*** RECORDED INFORMATION ***
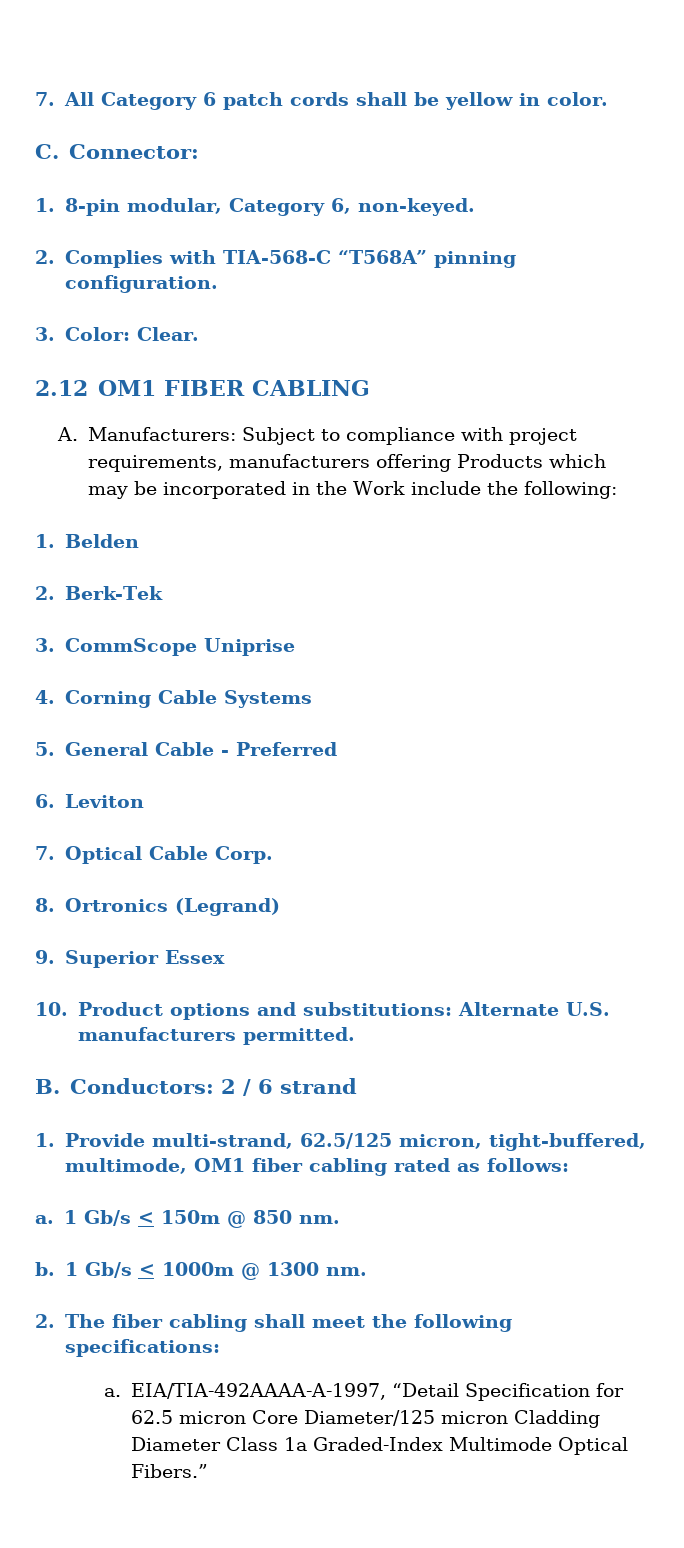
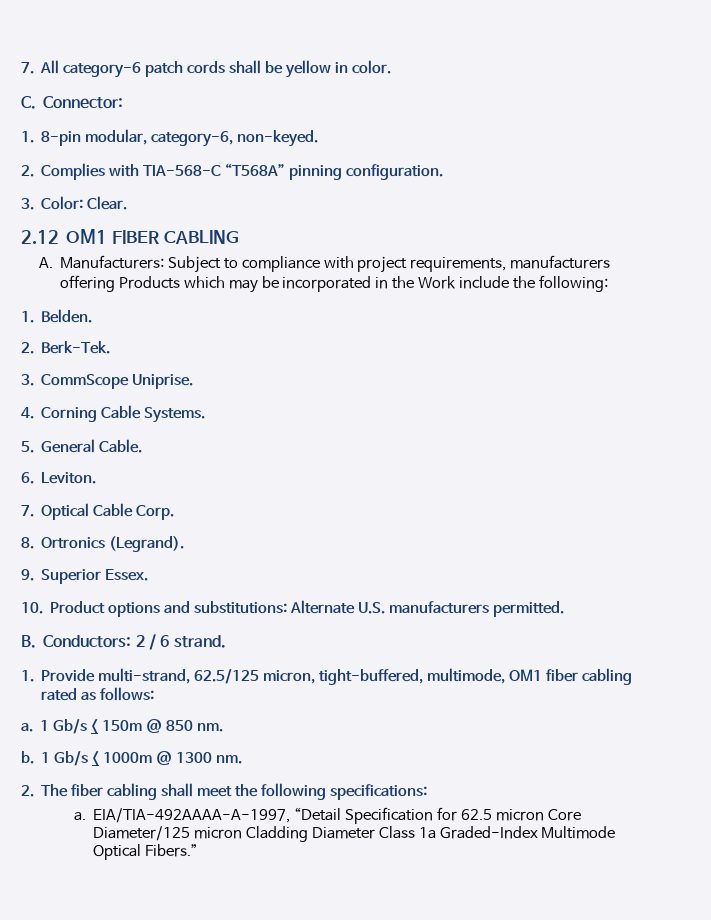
- 7. All Category 6 patch cords shall be yellow in color.
+ 7. All category-6 patch cords shall be yellow in color.
- 1. 8-pin modular, Category 6, non-keyed.
+ 1. 8-pin modular, category-6, non-keyed.
- 1. Belden
- 2. Berk-Tek
+ 1. Belden.
+ 2. Berk-Tek.
- 3. CommScope Uniprise
+ 3. CommScope Uniprise.
- 4. Corning Cable Systems
+ 4. Corning Cable Systems.
- 5. General Cable - Preferred
+ 5. General Cable.
- 6. Leviton
+ 6. Leviton.
- 8. Ortronics (Legrand)
+ 8. Ortronics (Legrand).
- 9. Superior Essex
+ 9. Superior Essex.
- B. Conductors: 2 / 6 strand
+ B. Conductors: 2 / 6 strand.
*** End of RECORDED INFORMATION ***
● WORK REQUIRED
Word for word, give again the lines from the first entry to the line with "8. Ortronics (Legrand).", inclusive. Exclude the pictures.

● ANSWER TO THIS PROBLEM
- 7. All Category 6 patch cords shall be yellow in color.
+ 7. All category-6 patch cords shall be yellow in color.
- 1. 8-pin modular, Category 6, non-keyed.
+ 1. 8-pin modular, category-6, non-keyed.
- 1. Belden
- 2. Berk-Tek
+ 1. Belden.
+ 2. Berk-Tek.
- 3. CommScope Uniprise
+ 3. CommScope Uniprise.
- 4. Corning Cable Systems
+ 4. Corning Cable Systems.
- 5. General Cable - Preferred
+ 5. General Cable.
- 6. Leviton
+ 6. Leviton.
- 8. Ortronics (Legrand)
+ 8. Ortronics (Legrand).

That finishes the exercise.